Vasari​ clearly has his hobby-horses as well as his prejudices, and you have to wonder if he hasn’t got completely the wrong end of the stick (or paintbrush). Nelli is not responsible for the Maria/Venus deepfake, but because of Vasari’s unfounded suspicions she is very nearly hanged for it. Perhaps it’s all, as the novel’s title implies, a question of perspective(s). Except perspective, in a technical artistic sense, doesn’t mean that everyone has their own point of view; on the contrary, it fixes the objective co-ordinates of the world. There’s a half-comic scene in which Vasari describes to Michelangelo how he is able to load a crossbow because he remembers a sketch by Leonardo, and then to fire it accurately thanks to his grasp of the laws of perspective:

I saw the lines being drawn through space, forming a geometric grid, and I recognised Alberti’s diagram, his pyramid of spokes converging on a single point … and in the space of a second the world appeared to me as a flat surface, adroitly squared, in all the dazzling clarity of the theory that was revealed to us by those supreme geniuses: Brunelleschi, Alberti, Masaccio … And so, as the killer was about to fire at me … I saw – yes, I saw! – the vanishing point drawn on his forehead as if by Alberti himself.

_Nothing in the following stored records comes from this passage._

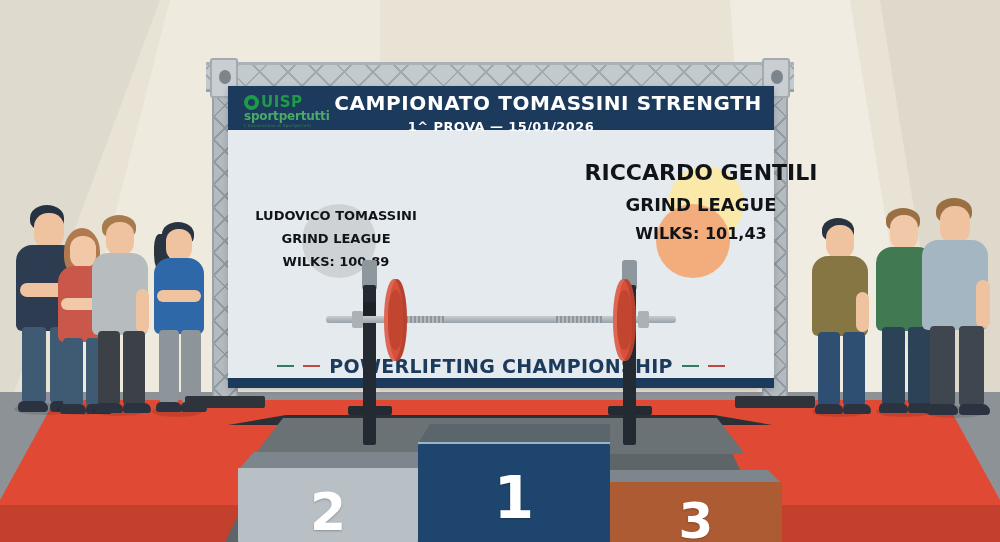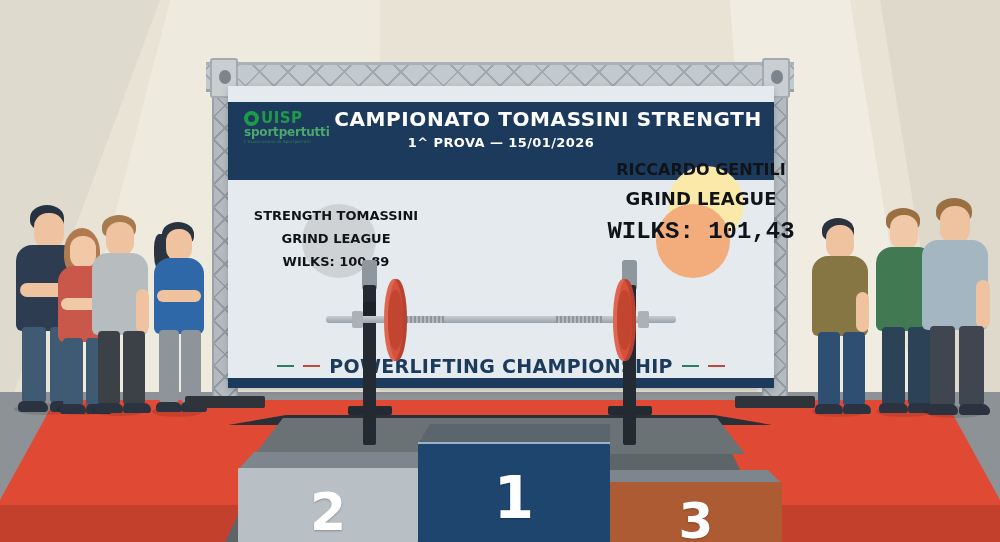"UISP" .screen-header { height: 78px -> 44px; top: 16px -> 0 }
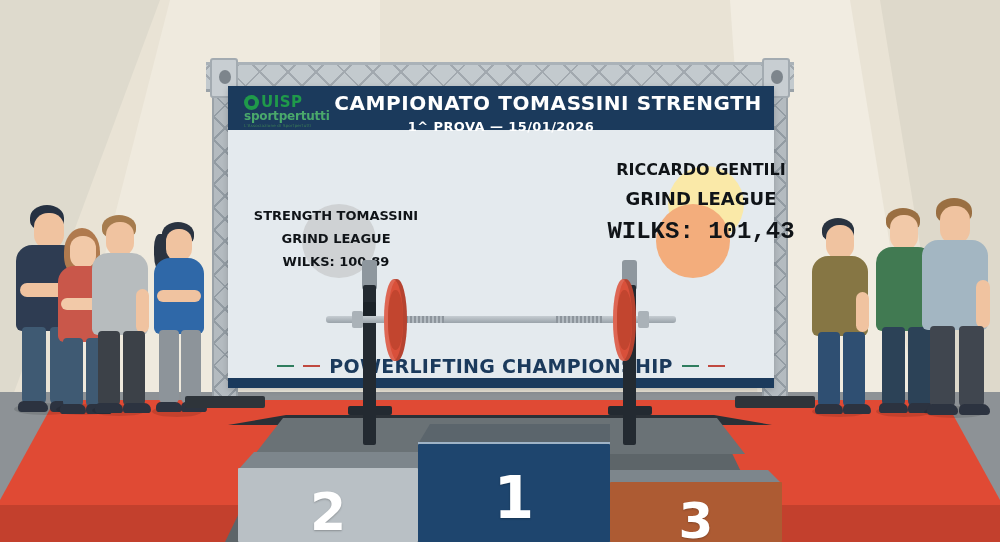"RICCARDO GENTILI" #ath1 .ath-name { font-size: 16px -> 22px }
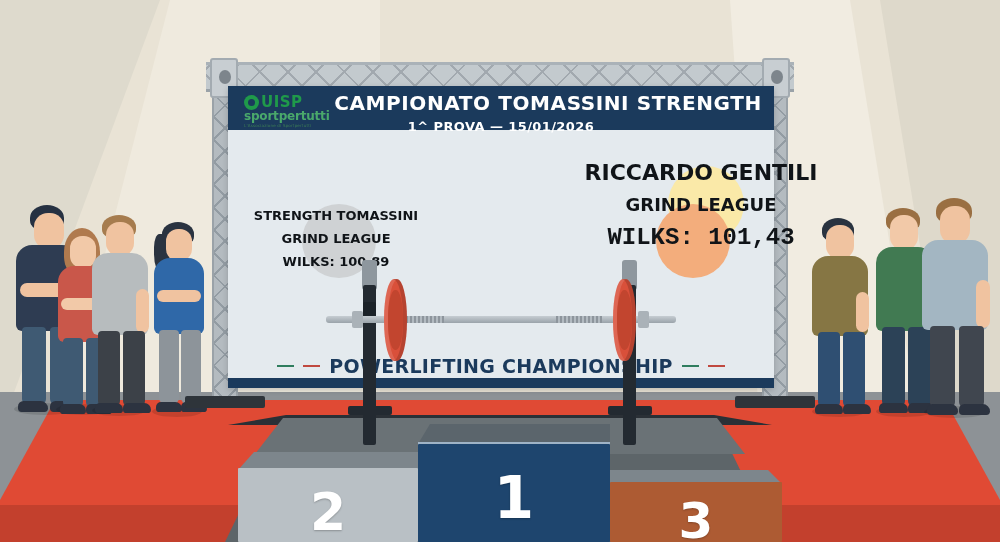"STRENGTH TOMASSINI" div.ath-name { text: STRENGTH -> LUDOVICO }
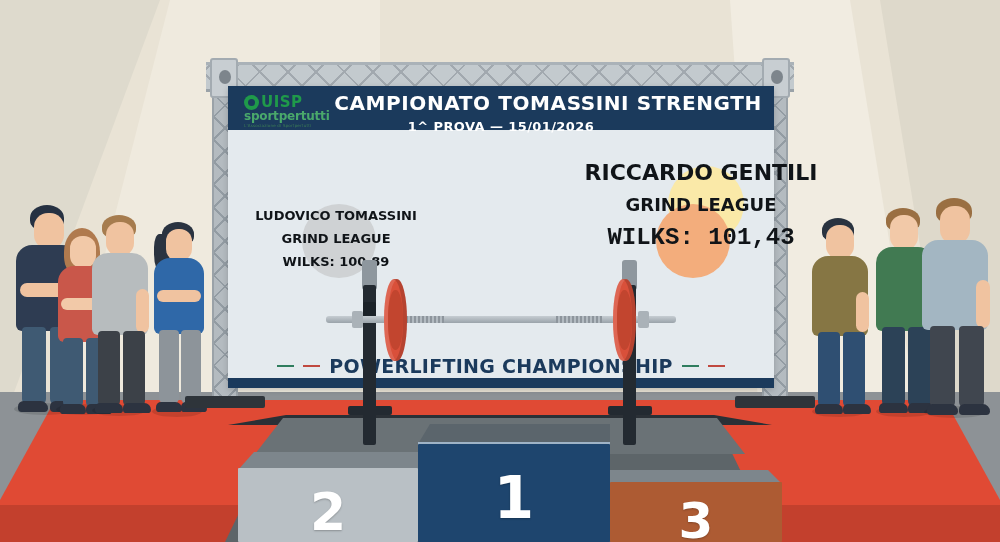"WILKS: 101,43" #ath1 .ath-wilks { font-family: Liberation Mono, monospace -> none; font-size: 24px -> 16px }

Michelangelo replies, more solemnly, that ‘Brunelleschi’s discovery of the laws of perspective was like Prometheus stealing fire and giving it to mankind … Perspective gave us the image of infinity on Earth … Even if we could not conceive it, we could represent it.’ Where could art go after that? Mannerism, which took those laws and distorted them, offered one answer. In Binet’s novel, everything comes to a head in suitably dramatic fashion with the great flood of September 1557, when the Arno bursts its banks and inundates the city, almost as if Noah’s flood has spilled out of Pontormo’s painting, breaking out of its two-dimensional bounds. And the murderer is revealed, in true whodunnit fashion, to be the least likely suspect.

As for what lies behind the mystery of the repainted portion of Pontormo’s fresco, if like me you were vaguely hoping for some literal-minded variation on the theme of buried treasure – like Leonardo’s lost Battle of Anghiari, for instance, which may or may not exist, in a more or less unfinished state, on a secret wall concealed behind Vasari’s frescoes in the Palazzo della Signoria’s Salone dei Cinquecento – then you should be prepared for disappointment, or seek solace in such lower-order stories as The Da Vinci Code. And remember that the laws of perspective enable an artist, through the skilful manipulation of surfaces, to create an illusion of depth.